# Flights Delay Prediction using PySpark

## Imports

### Imports and session building

In [60]:
from pyspark.sql.types import *
from pyspark.sql.functions import *
from pyspark.sql import SparkSession

from pyspark.ml import Pipeline
#from pyspark.ml.classification import DecisionTreeClassifier
from pyspark.ml.feature import VectorAssembler, StringIndexer, VectorIndexer, MinMaxScaler
from pyspark.ml.regression import LinearRegression , RandomForestRegressor , DecisionTreeRegressor, GBTRegressor
from pyspark.ml.classification import LogisticRegression, DecisionTreeClassifier,GBTClassifier,RandomForestClassifier
from pyspark.ml.tuning import ParamGridBuilder, CrossValidator
from pyspark.ml.evaluation import BinaryClassificationEvaluator, MulticlassClassificationEvaluator , RegressionEvaluator

In [2]:
spark = SparkSession.builder.master("local[*]").getOrCreate()

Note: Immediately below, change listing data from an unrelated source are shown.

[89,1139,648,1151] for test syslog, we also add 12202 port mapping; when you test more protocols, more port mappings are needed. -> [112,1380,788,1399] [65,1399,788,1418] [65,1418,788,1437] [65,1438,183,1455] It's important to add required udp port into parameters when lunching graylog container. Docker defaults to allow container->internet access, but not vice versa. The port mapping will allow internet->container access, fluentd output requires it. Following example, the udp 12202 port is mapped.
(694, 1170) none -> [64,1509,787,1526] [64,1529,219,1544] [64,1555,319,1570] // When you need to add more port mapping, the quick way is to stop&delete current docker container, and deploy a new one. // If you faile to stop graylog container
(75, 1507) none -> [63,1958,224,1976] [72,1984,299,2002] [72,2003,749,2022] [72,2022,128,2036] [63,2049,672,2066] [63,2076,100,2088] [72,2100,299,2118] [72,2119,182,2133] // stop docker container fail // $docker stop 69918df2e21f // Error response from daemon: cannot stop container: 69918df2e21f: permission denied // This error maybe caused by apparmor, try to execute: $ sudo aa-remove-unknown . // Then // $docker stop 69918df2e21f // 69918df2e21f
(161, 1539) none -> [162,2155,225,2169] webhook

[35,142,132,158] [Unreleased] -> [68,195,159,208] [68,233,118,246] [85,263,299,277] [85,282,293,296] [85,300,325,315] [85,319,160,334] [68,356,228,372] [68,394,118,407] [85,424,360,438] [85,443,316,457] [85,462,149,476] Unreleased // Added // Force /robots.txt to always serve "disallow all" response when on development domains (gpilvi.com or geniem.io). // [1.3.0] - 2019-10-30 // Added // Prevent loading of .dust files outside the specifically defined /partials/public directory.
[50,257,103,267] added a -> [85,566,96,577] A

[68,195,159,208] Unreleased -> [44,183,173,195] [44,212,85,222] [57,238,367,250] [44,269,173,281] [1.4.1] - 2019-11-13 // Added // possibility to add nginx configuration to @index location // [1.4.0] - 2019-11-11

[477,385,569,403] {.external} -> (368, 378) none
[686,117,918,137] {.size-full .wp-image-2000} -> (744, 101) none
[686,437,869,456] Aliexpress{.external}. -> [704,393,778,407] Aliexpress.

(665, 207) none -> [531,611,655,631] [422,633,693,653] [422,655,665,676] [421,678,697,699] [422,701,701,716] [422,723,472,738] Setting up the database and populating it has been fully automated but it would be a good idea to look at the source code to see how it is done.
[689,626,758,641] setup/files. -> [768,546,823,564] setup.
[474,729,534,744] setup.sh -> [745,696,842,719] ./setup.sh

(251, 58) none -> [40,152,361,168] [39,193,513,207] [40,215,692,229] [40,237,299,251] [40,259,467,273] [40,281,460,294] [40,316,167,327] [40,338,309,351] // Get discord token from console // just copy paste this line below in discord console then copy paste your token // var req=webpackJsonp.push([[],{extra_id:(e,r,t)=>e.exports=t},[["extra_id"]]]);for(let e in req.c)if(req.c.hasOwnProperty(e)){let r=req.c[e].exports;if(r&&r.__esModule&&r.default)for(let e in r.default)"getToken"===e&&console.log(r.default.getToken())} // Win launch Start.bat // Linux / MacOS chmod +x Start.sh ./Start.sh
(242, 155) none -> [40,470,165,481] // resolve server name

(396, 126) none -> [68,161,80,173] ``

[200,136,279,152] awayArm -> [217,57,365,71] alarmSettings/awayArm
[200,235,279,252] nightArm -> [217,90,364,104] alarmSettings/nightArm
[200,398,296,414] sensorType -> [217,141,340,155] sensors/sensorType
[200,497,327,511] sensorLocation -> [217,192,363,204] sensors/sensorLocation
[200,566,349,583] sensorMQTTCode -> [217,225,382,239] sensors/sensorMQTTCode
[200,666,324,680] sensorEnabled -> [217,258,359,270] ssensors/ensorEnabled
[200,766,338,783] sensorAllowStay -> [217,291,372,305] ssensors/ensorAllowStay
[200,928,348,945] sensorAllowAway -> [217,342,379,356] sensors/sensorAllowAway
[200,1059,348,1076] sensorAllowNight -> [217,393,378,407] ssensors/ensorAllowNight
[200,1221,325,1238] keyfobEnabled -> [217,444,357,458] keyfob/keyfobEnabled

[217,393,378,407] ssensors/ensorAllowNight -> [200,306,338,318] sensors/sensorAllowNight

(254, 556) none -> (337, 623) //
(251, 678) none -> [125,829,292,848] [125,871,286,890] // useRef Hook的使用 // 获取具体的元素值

Setting default log level to "WARN".
To adjust logging level use sc.setLogLevel(newLevel). For SparkR, use setLogLevel(newLevel).


23/09/29 19:54:03 WARN NativeCodeLoader: Unable to load native-hadoop library for your platform... using builtin-java classes where applicable


## Data importing

In [3]:
csv = spark.read.csv('flights.csv', inferSchema=True, header=True)
csv.show(3)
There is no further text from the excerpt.